And justice for whom? Pa. lags on commutations, new data shows | Thursday Morning Coffee

A survey of 8 northeastern states found an average of one commutation for every 10K imprisoned people each year

April 28, 2022 7:09 am

Good Thursday Morning, Fellow Seekers.

President Joe Biden made headlines earlier this week when he announced he was commuting the sentences of 75 federal prisoners  — including two from Pennsylvania — and pardoning three more federal inmates.

But as one reform group has pointed out, Biden’s decision to exercise the admittedly awesome powers of his office came nearly 100 days into his second year in office.

And while states and the feds have gained some ground on criminal justice reform issues broadly, they’ve still been pretty stingy about granting commutations, which make sense from both a fiscal and social point of view.

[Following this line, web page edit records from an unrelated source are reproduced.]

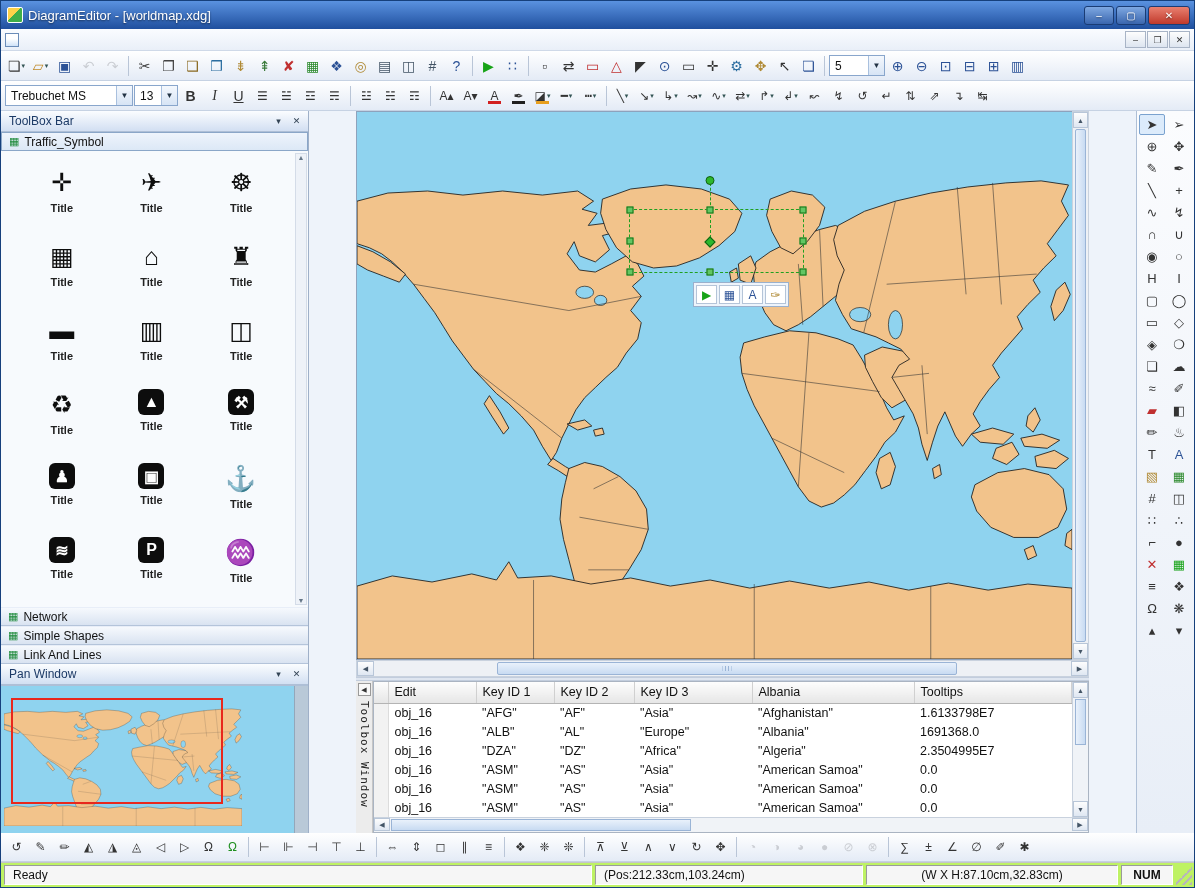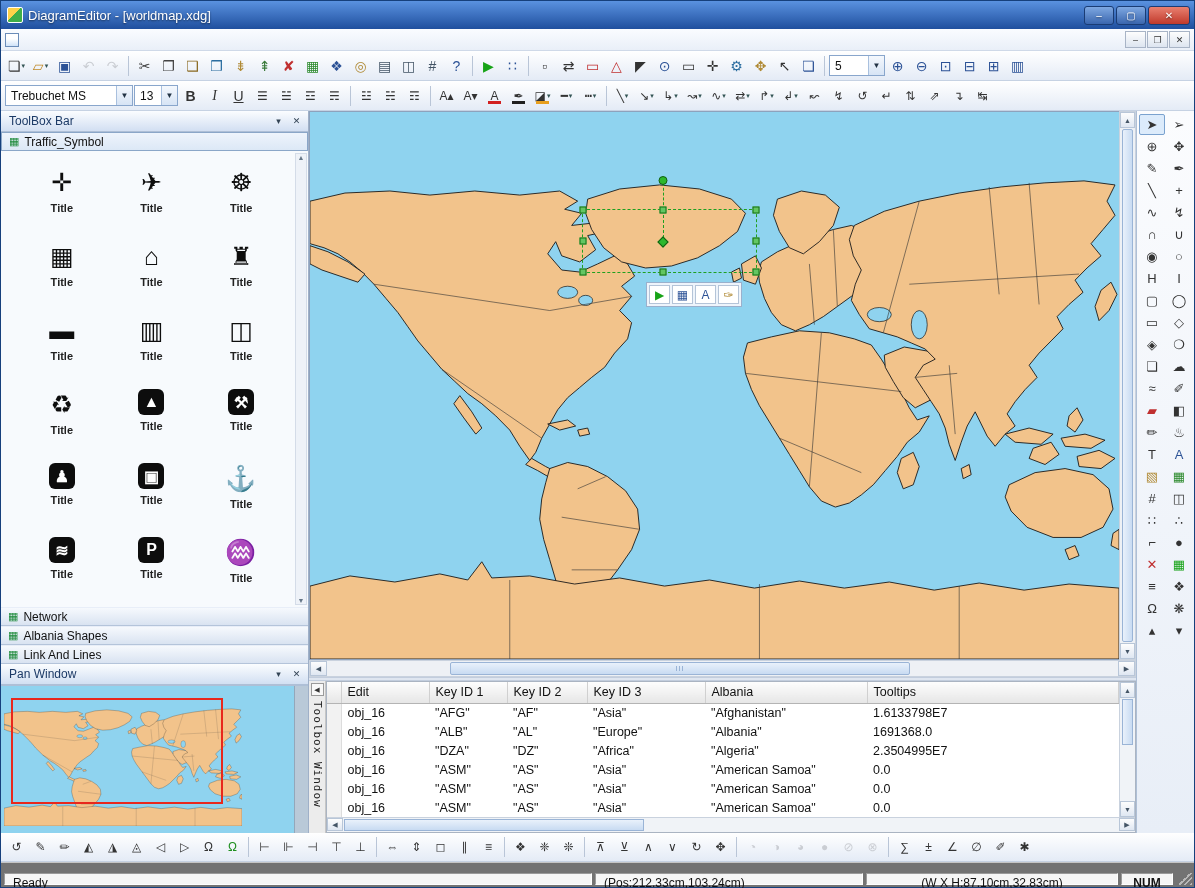"ToolBox Bar" .main-row { gap: none -> 47px }
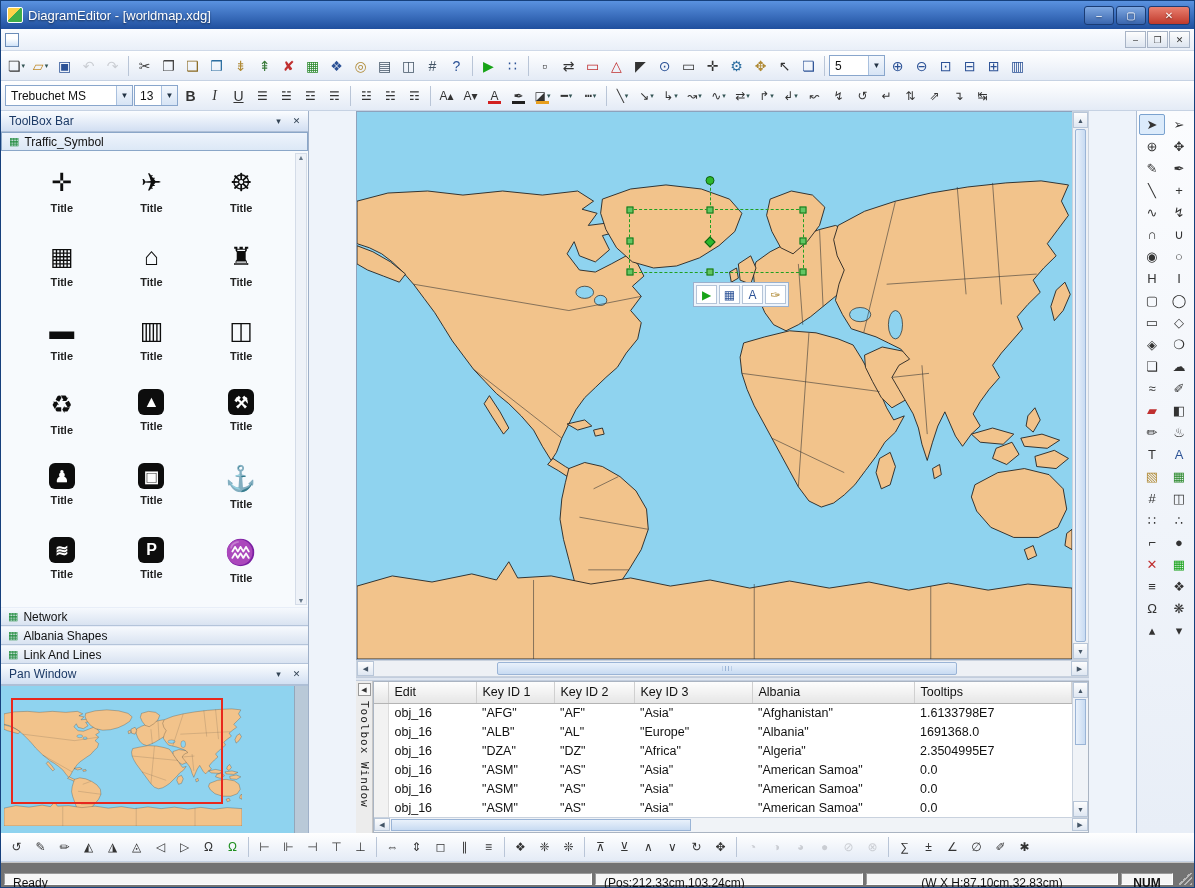"Albania Shapes" span { text: Albania -> Simple }
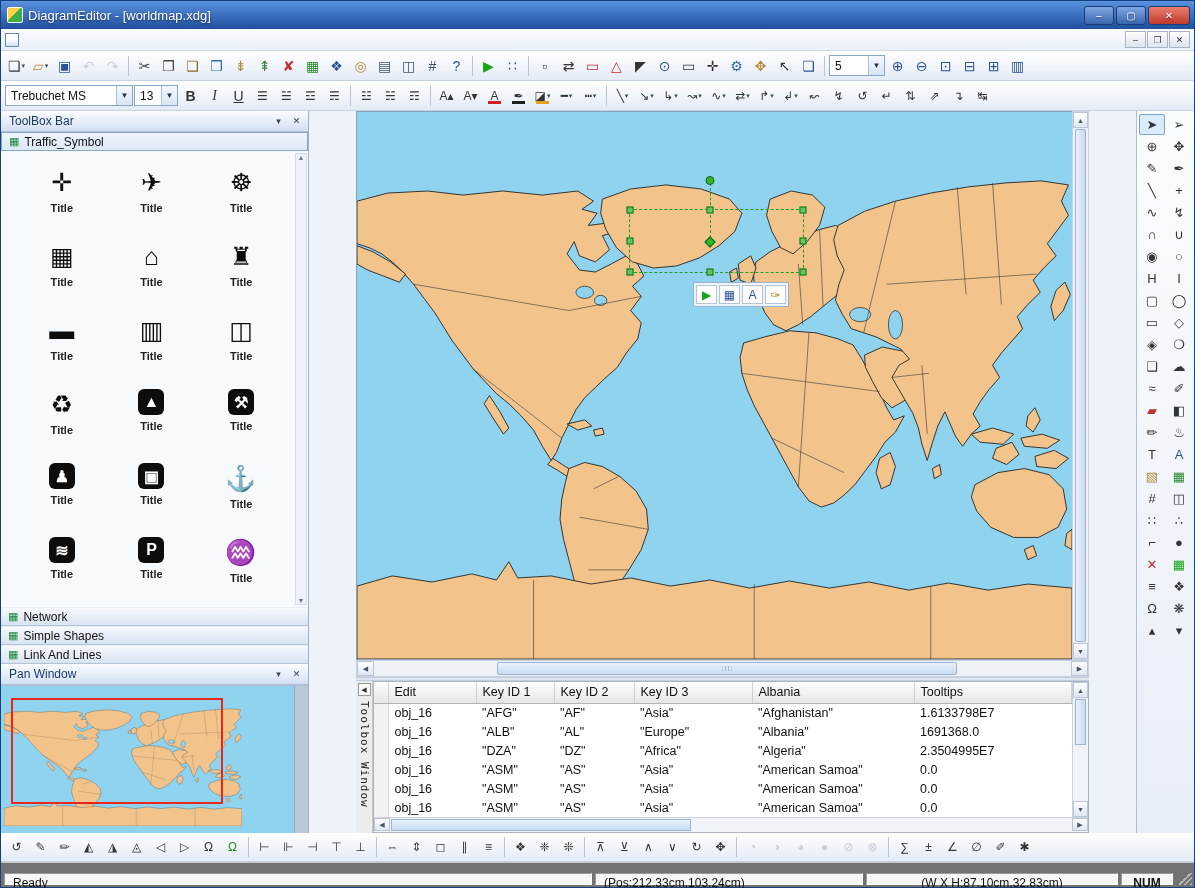"Ready" .statusbar { background: #737373 -> #bef264; padding: 10px 2px 2px 3px -> 2px 2px 2px 3px }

Taking a look at eight northeastern states, including Pennsylvania, between 2005-2021, the Prison Policy Initiative found those states collectively granted just 210 commutations during that 16-year time period, for a total average of 13 grants a year.

As a matter of comparison, the prison population in those eight states (New York, Massachusetts, Connecticut, Vermont, Maine, New Hampshire, Pennsylvania, and Rhode Island) was about 130,000 incarcerated people. That means those states commuted the sentences of about one in every 10,000 sentenced and imprisoned people, the research found.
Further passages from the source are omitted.